Requirement: Using the records that appear below, write out exactly the lines from the one with "discount: 3206.99 -> 320.70" through the one with "total: 13363.90 -> 16460.28", keeping both end lines.

Supplied entries:

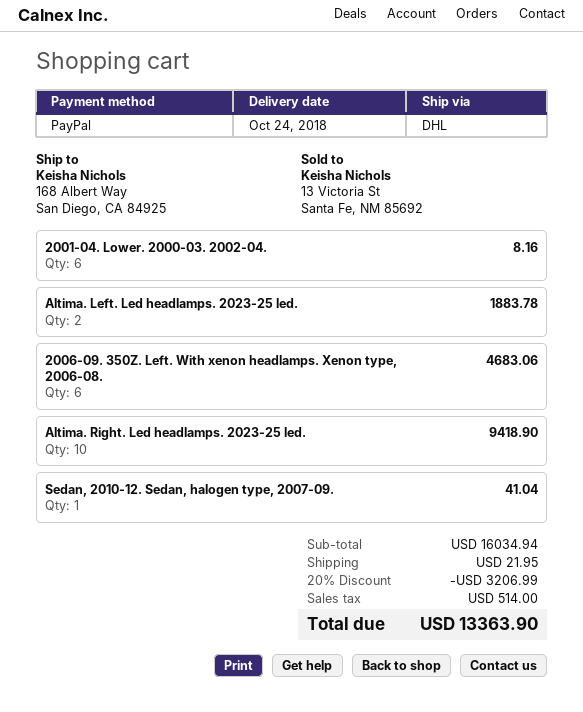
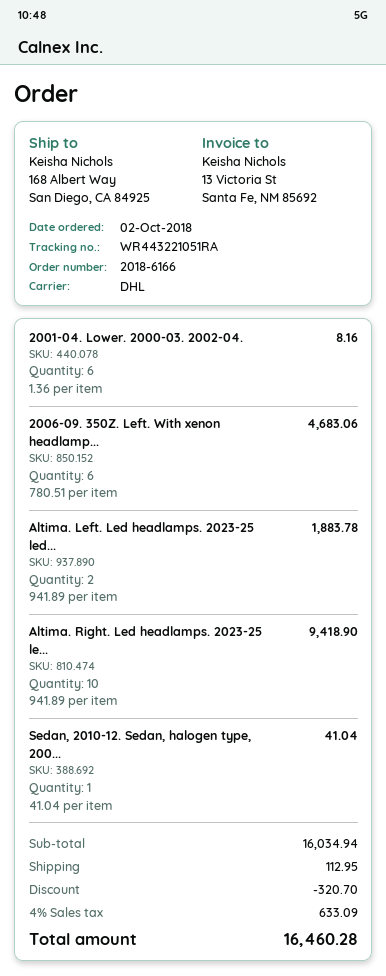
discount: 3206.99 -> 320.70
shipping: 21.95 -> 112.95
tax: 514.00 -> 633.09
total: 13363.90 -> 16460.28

==

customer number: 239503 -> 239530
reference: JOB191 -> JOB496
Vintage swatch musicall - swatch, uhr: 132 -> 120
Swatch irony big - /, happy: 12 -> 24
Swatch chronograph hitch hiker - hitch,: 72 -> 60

Answer to this problem:
discount: 3206.99 -> 320.70
shipping: 21.95 -> 112.95
tax: 514.00 -> 633.09
total: 13363.90 -> 16460.28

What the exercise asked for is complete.